Hasta ahora, las elecciones eran procesos curiosos en los que nadie perdía y todos ganaban. No había más que remontarse a la cifra de votos, de escaños o de apoyos callejeros obtenida en la última convocatoria para conseguir ese número que mostrara la mejoría.
Si no, siempre podía recurrirse a una fecha anterior, ya fuera el día en el que el partido reunió a más seguidores para un mitin; que concentró a más aficionados a la cerveza para una Oktoberfest o que convocó a más amantes de los bocadillos de panceta con patatas fritas, para un récord Guinness. La cuestión es que, antes o después, se hallaba el dato que confirmaba que no se había perdido sino todo lo contrario.
En los últimos años, como para algunos resulta imposible defender lo indefendible, se ha instalado en el discurso una nueva expresión que amortigua el fracaso y pospone las consecuencias inmediatas de éste. Es “la reflexión”.
Si se repasan las declaraciones de algunos políticos en las últimas horas, la cuestión no es dimitir, cortar cabezas, sustituir al líder o marcharse a casa sino “iniciar un proceso de reflexión”.
Cuando dicen eso están asumiendo el desastre pero no hablan de él. Es una tregua que solo se concede al propio, no al ajeno. Si un ministro mete la pata se pide su dimisión de inmediato. Al menos, yo no he escuchado a nadie sugerir al ministro Wert que inicie “un proceso de reflexión” sobre lo afirmado en el Parlamento, sino “que se vaya”.

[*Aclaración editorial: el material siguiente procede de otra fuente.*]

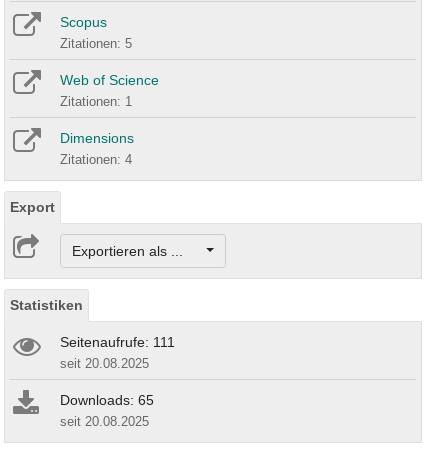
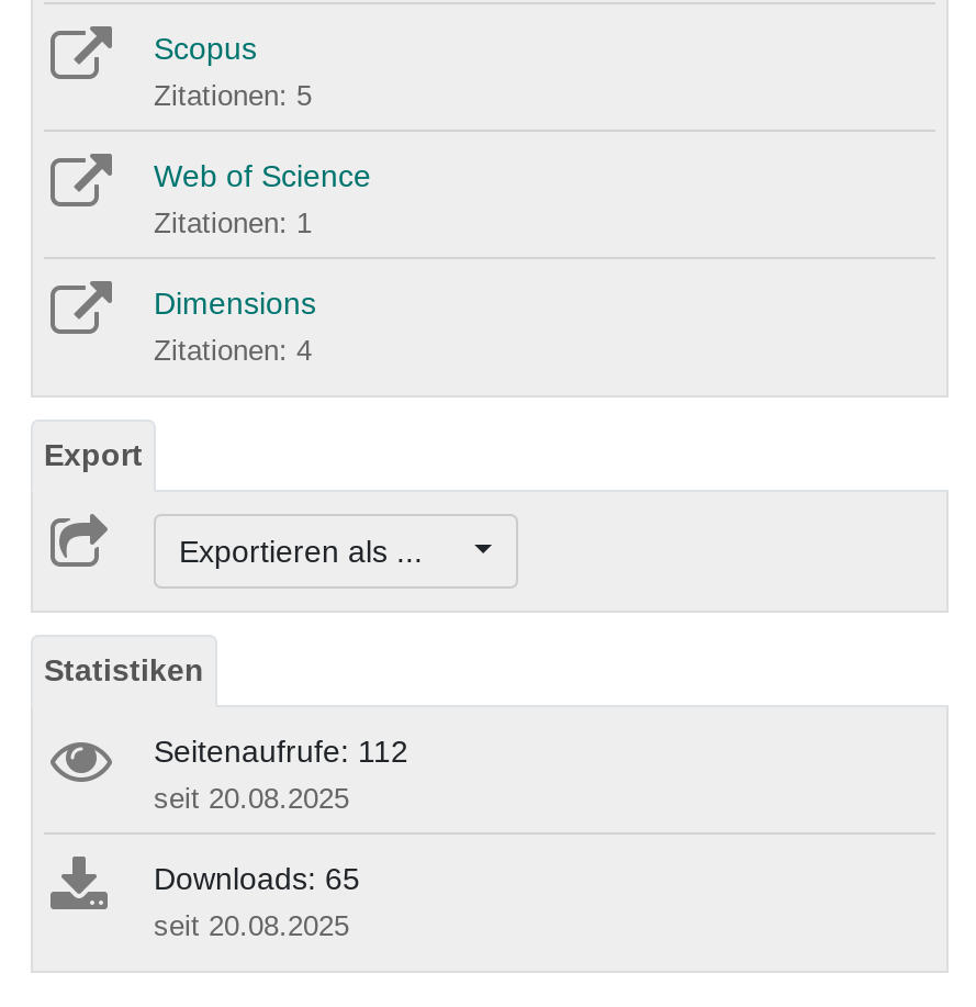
[60,334,175,350] Seitenaufrufe: 111 -> [154,733,408,768] Seitenaufrufe: 112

En cambio, ad intra, “se reflexiona”. Valenciano lo dijo ayer para referirse a un Rubalcaba que hace mal parapetándose tras ella y tras la nada. Si, como dijo su número 2, no comparecerá hasta el próximo lunes, se arriesga a permitir una semana de especulación.
Lo mismo ocurre con Pachi Vázquez que ha pedido “una profunda reflexión”. Me pregunto si no hubiera sido mejor haber reflexionar antes y haber visto qué necesitan de verdad los ciudadanos. Parece ser que no.